One afternoon as she met me she said, “Sister, I am giving away my belongings and I have something for you!” She then opened her hand in which she held some gold safety pins and gave them to me. Gold safety pins were treasured then. But what she taught me, and which has always remained with me, is a meaning of our Vow of Poverty. I often laughingly say to people now, “I hope when I am about to meet my God, all I have left to give away are a few safety pins!”
A third was Sr Mary Gertrude, who struck me a being quite eccentric. She always had dark rings under her eyes and I never knew why. Although she was quite friendly with the parish priest, who also seemed somewhat eccentric, she did not hesitate during Mass to loudly tell him to stop rambling on in his homily.
One day, when she and I were alone in the Convent Chapel, she called me over and handing me a book said, “Sister, I want you to read this!”

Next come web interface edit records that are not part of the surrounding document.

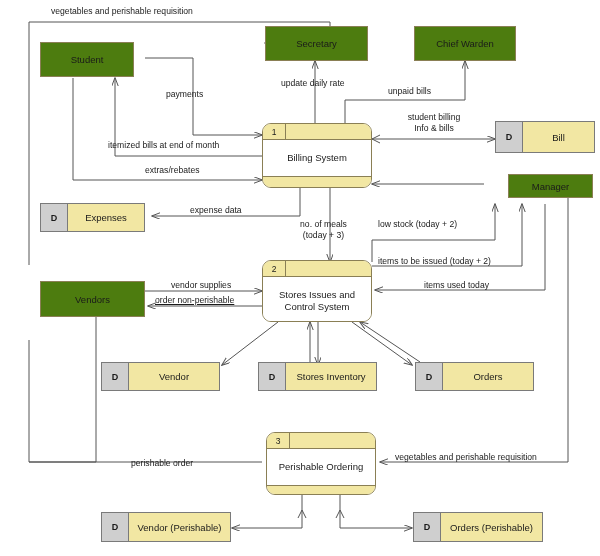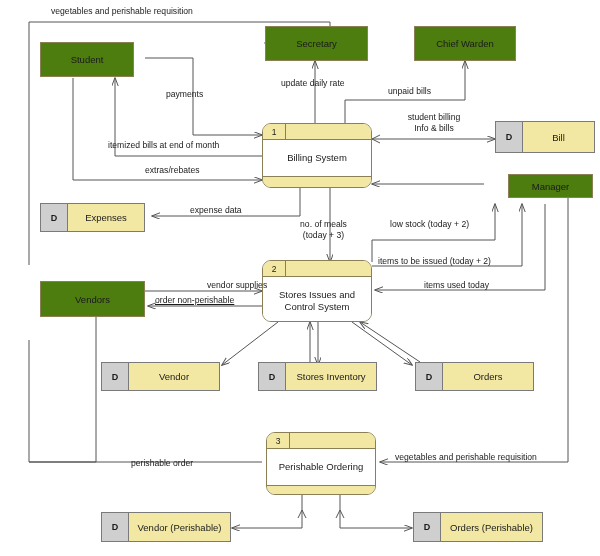--- a/index.html
+++ b/index.html
@@ -212,27 +212,27 @@
 
   <div class="lbl" style="left:145px;top:165px;">extras/rebates</div>
 
   <div class="lbl" style="left:190px;top:205px;">expense data</div>
 
   <div class="lbl ctr" style="left:276px;top:219px;width:95px;">
     <div>no. of meals</div>
     <div>(today + 3)</div>
   </div>
 
-  <div class="lbl" style="left:390px;top:219px;">low stock (today + 2)</div>
+  <div class="lbl" style="left:378px;top:219px;">low stock (today + 2)</div>
 
   <div class="lbl" style="left:378px;top:256px;">items to be issued (today + 2)</div>
 
   <div class="lbl" style="left:424px;top:280px;">items used today</div>
 
-  <div class="lbl" style="left:171px;top:280px;margin-left:36px;">vendor supplies</div>
+  <div class="lbl" style="left:171px;top:280px;">vendor supplies</div>
 
   <div class="lbl" style="left:155px;top:295px;text-decoration:underline;">order non-perishable</div>
 
   <div class="lbl" style="left:131px;top:450px;margin-top:8px;">perishable order</div>
 
   <div class="lbl" style="left:395px;top:452px;">vegetables and perishable requisition</div>
 
 </div>
 
 </body></html>

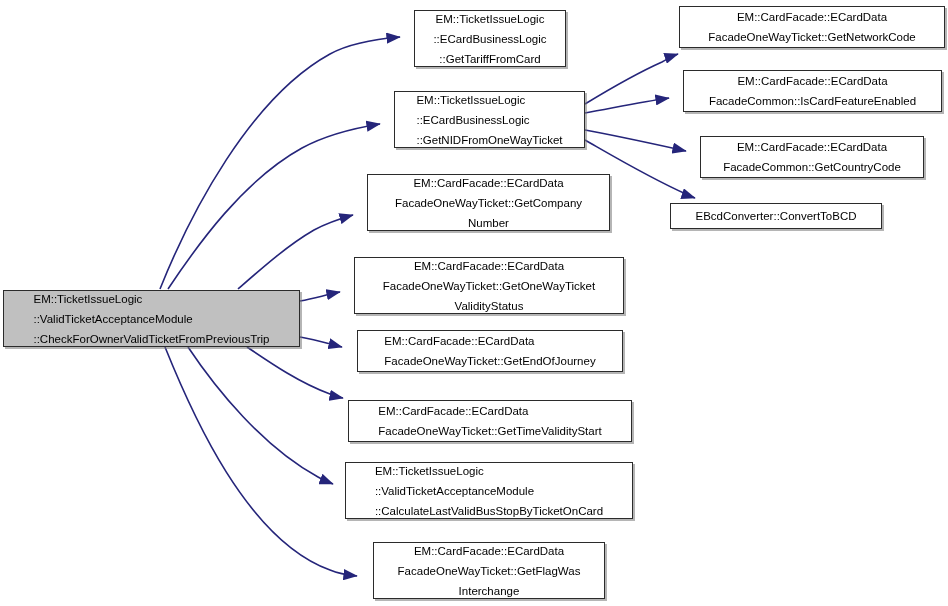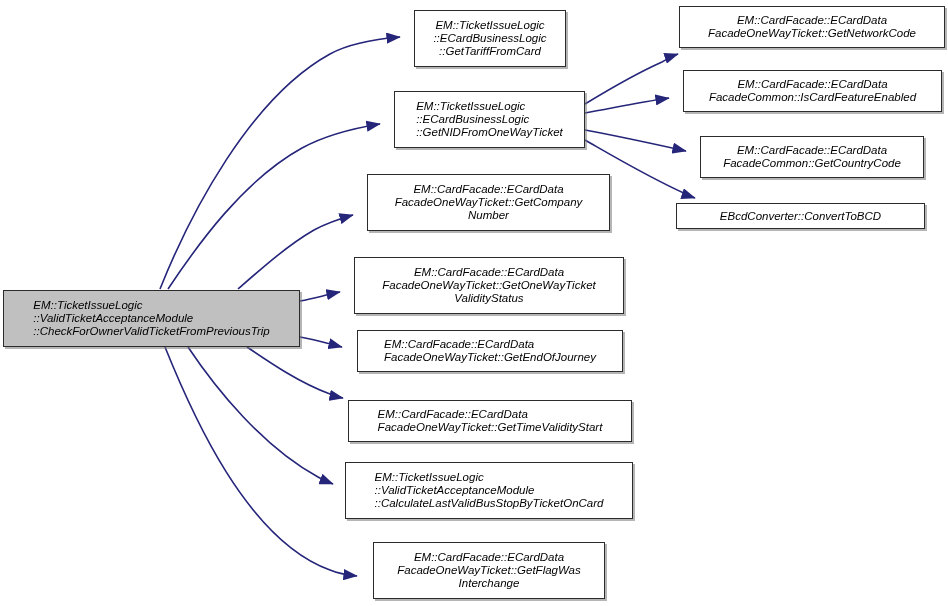--- a/index.html
+++ b/index.html
@@ -36,25 +36,24 @@
     box-sizing: border-box;
     border: 1px solid #2b2b2b;
     background: #ffffff;
     box-shadow: 2px 2px 0 0 rgba(120,120,120,0.55);
     display: flex;
     align-items: center;
     justify-content: center;
     text-align: center;
     color: #000000;
     font-size: 11.5px;
-    line-height: 13px;
+    line-height: 20px;
     letter-spacing: 0px;
     white-space: pre-line;
     padding: 1px 20px;
-    font-style: italic;
   }
   .node.root {
     background: #c0c0c0;
     border: 1px solid #2b2b2b;
   }
   .node-label {
     display: block;
     white-space: pre-line;
   }
   .node.align-left .node-label {
@@ -113,16 +112,16 @@
 ::CalculateLastValidBusStopByTicketOnCard</span></div>
       <div class="node" style="left: 373px; top: 542px; width: 232px; height: 57px;"><span class="node-label">EM::CardFacade::ECardData
 FacadeOneWayTicket::GetFlagWas
 Interchange</span></div>
       <div class="node" style="left: 679px; top: 6px; width: 266px; height: 42px;"><span class="node-label">EM::CardFacade::ECardData
 FacadeOneWayTicket::GetNetworkCode</span></div>
       <div class="node" style="left: 683px; top: 70px; width: 259px; height: 42px;"><span class="node-label">EM::CardFacade::ECardData
 FacadeCommon::IsCardFeatureEnabled</span></div>
       <div class="node" style="left: 700px; top: 136px; width: 224px; height: 42px;"><span class="node-label">EM::CardFacade::ECardData
 FacadeCommon::GetCountryCode</span></div>
-      <div class="node" style="left: 670px; top: 203px; width: 249px; height: 26px; margin-left: 6px;"><span class="node-label">EBcdConverter::ConvertToBCD</span></div>
+      <div class="node" style="left: 670px; top: 203px; width: 212px; height: 26px;"><span class="node-label">EBcdConverter::ConvertToBCD</span></div>
     </div>
 
 </div>
 
 </body></html>

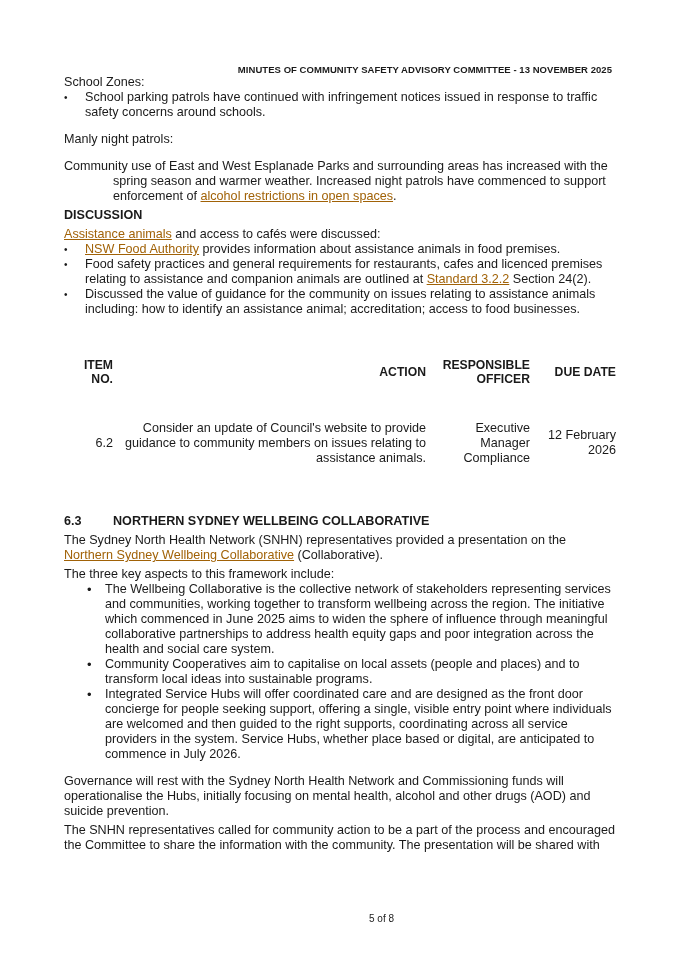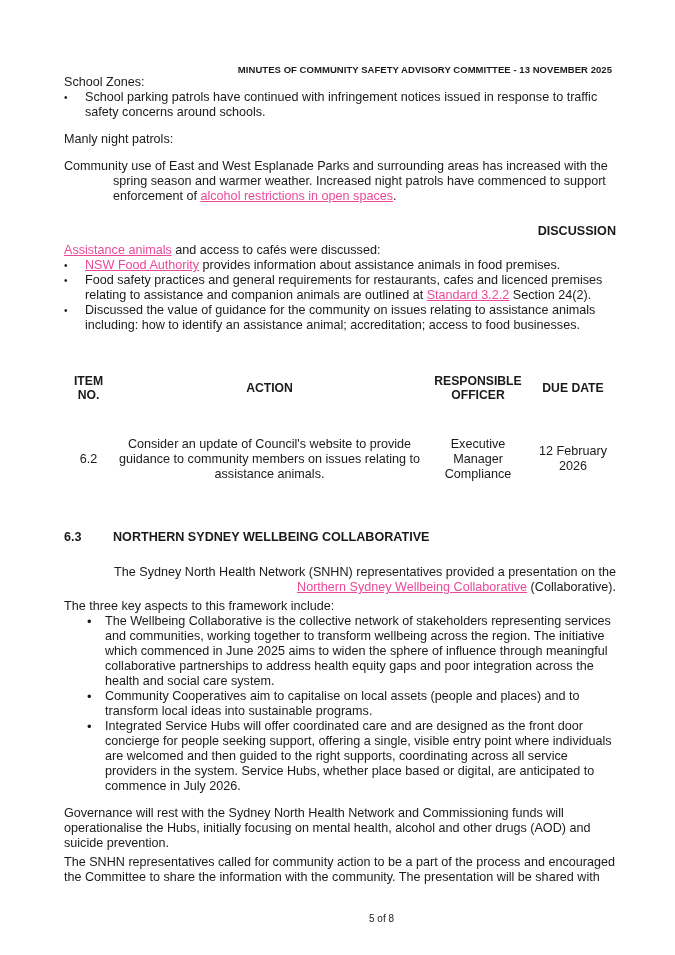--- a/index.html
+++ b/index.html
@@ -26,28 +26,28 @@
       letter-spacing: 0.05px;
       margin-top: 29px;
     }
     .content {
       position: absolute;
       left: 64px;
       top: 63px;
       width: 552px;
     }
     a.link {
-      color: #ec4899;
+      color: #a16207;
       text-decoration: underline;
     }
     p { margin: 0; }
     .indent-cont { padding-left: 21px; }
     .mt14 { margin-top: 12px; }
     .mt10 { margin-top: 4px; }
-    .mt6 { margin-top: 20px; text-align: right; }
+    .mt6 { margin-top: 4px; }
     .mt3 { margin-top: 3px; }
     .hang {
       padding-left: 49px;
       text-indent: -49px;
     }
     ul.sq {
       list-style: none;
       margin: 0;
       padding: 0;
     }
@@ -78,21 +78,21 @@
     }
     .heading {
       font-weight: bold;
     }
     table.actions {
       border-collapse: collapse;
       width: 552px;
       margin-top: 37px;
     }
     table.actions th, table.actions td {
-      text-align: center;
+      text-align: right;
       vertical-align: middle;
       padding: 0;
     }
     table.actions th {
       font-weight: bold;
       height: 36px;
       line-height: 14px;
       font-size: 12.2px;
     }
     table.actions td {

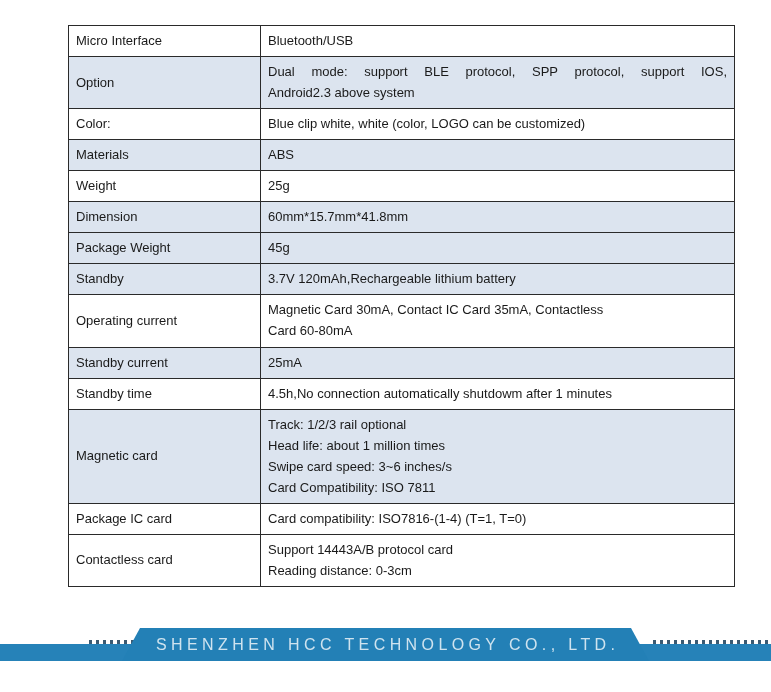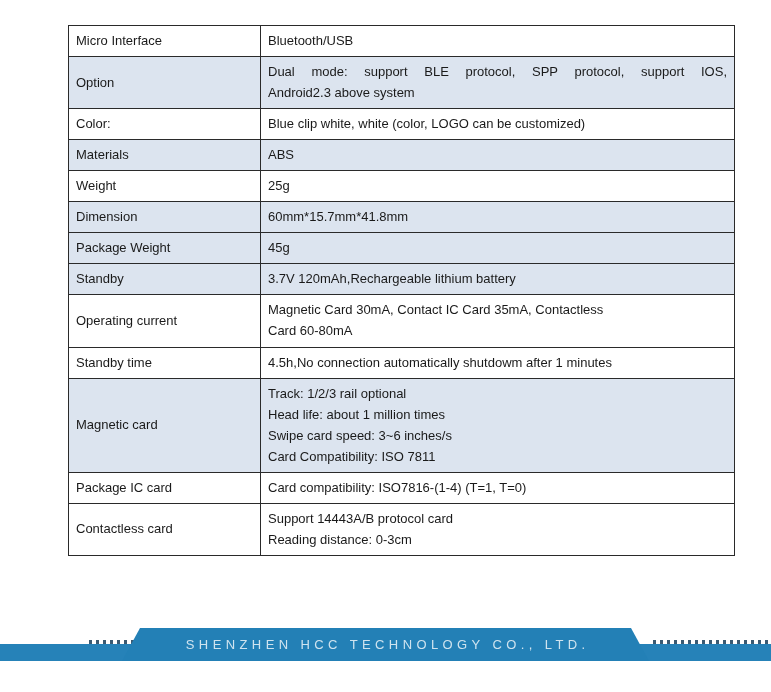--- a/index.html
+++ b/index.html
@@ -85,21 +85,21 @@
   }
   .footer-title {
     position: absolute;
     left: 122px;
     top: 0px;
     width: 527px;
     height: 33px;
     line-height: 33px;
     text-align: center;
     color: #cfe3ef;
-    font-size: 13px;
+    font-size: 16px;
     letter-spacing: 4.4px;
     text-indent: 4.4px;
     font-family: "Liberation Sans", sans-serif;
     white-space: nowrap;
   }
   .dots {
     position: absolute;
     top: 12px;
     height: 4px;
     background-image: repeating-linear-gradient(
@@ -190,20 +190,28 @@
         </tr>
         <tr class="row-plain">
           <td class="label-cell">Operating current</td>
           <td class="value-cell">
             <div class="cell-lines">
               <div>Magnetic Card 30mA, Contact IC Card 35mA, Contactless</div>
               <div>Card 60-80mA</div>
             </div>
           </td>
         </tr>
+        <tr class="row-shaded">
+          <td class="label-cell">Standby current</td>
+          <td class="value-cell">
+            <div class="cell-lines">
+              <div>25mA</div>
+            </div>
+          </td>
+        </tr>
         <tr class="row-plain">
           <td class="label-cell">Standby time</td>
           <td class="value-cell">
             <div class="cell-lines">
               <div>4.5h,No connection automatically shutdowm after 1 minutes</div>
             </div>
           </td>
         </tr>
         <tr class="row-shaded">
           <td class="label-cell">Magnetic card</td>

Its title was French – Le Milieu Divin. I was somewhat confused, but when I opened it I saw it recently had been translated into English. I had never heard of the author, maybe because junior Sisters were still reading Rodriguez daily, or maybe, as I was to learn later, Church authorities had silenced the author because of his philosophy and writings.
He was, of course, the amazing Teilhard de Chardin, SJ, who died on Easter Sunday, 1956, sadly not living long enough to see his thinking give impetus to the wonderful document of Vatican II (1962-1965), The Pastoral Constitution of the Church in the Modern World.
Since then many have acclaimed, affirmed, and drawn nourishment from, his writings, as did Pope Francis in his powerful encyclical, Laudato Si’.
To this day, I remain grateful to Sr Gertrude, obviously a woman before her time, who that day, so long ago, opened for me a spiritual pathway, on-going and enriched through the writings of this extraordinary, humble Jesuit priest, Pierre Teilhard de Chardin.